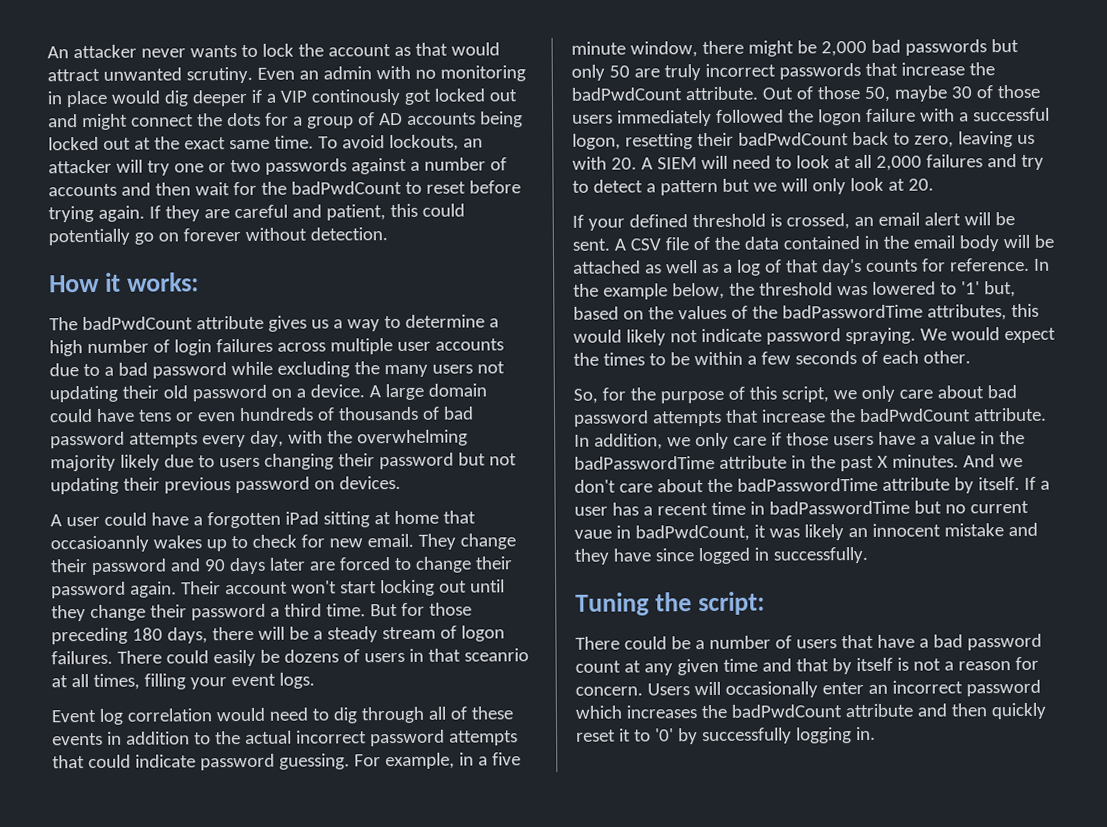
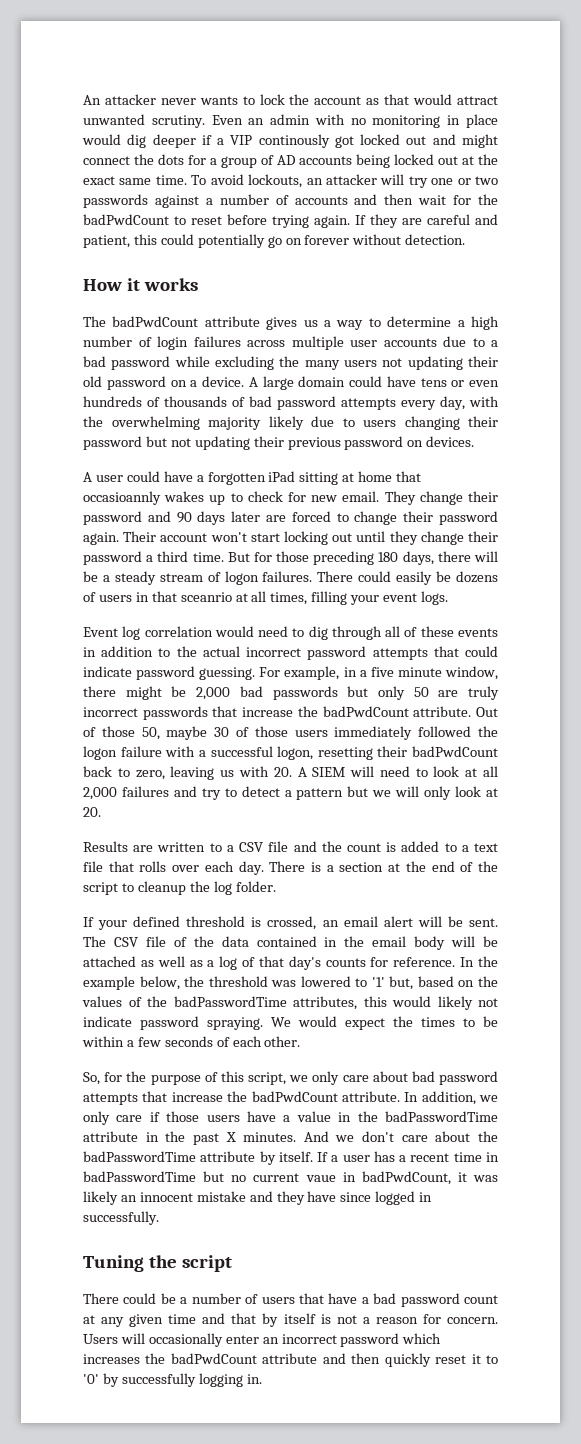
- How it works:
+ How it works
+ Results are written to a CSV file and the count is added to a text file that rolls over each day. There is a section at the end of the script to cleanup the log folder.
- A CSV file of the data contained in the email body will be attached as well as a log of that day's counts for reference.
+ The CSV file of the data contained in the email body will be attached as well as a log of that day's counts for reference.
- Tuning the script:
+ Tuning the script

------

Where the word "will" occurs in a line of the entries above, count that line, and reply with the total only.

2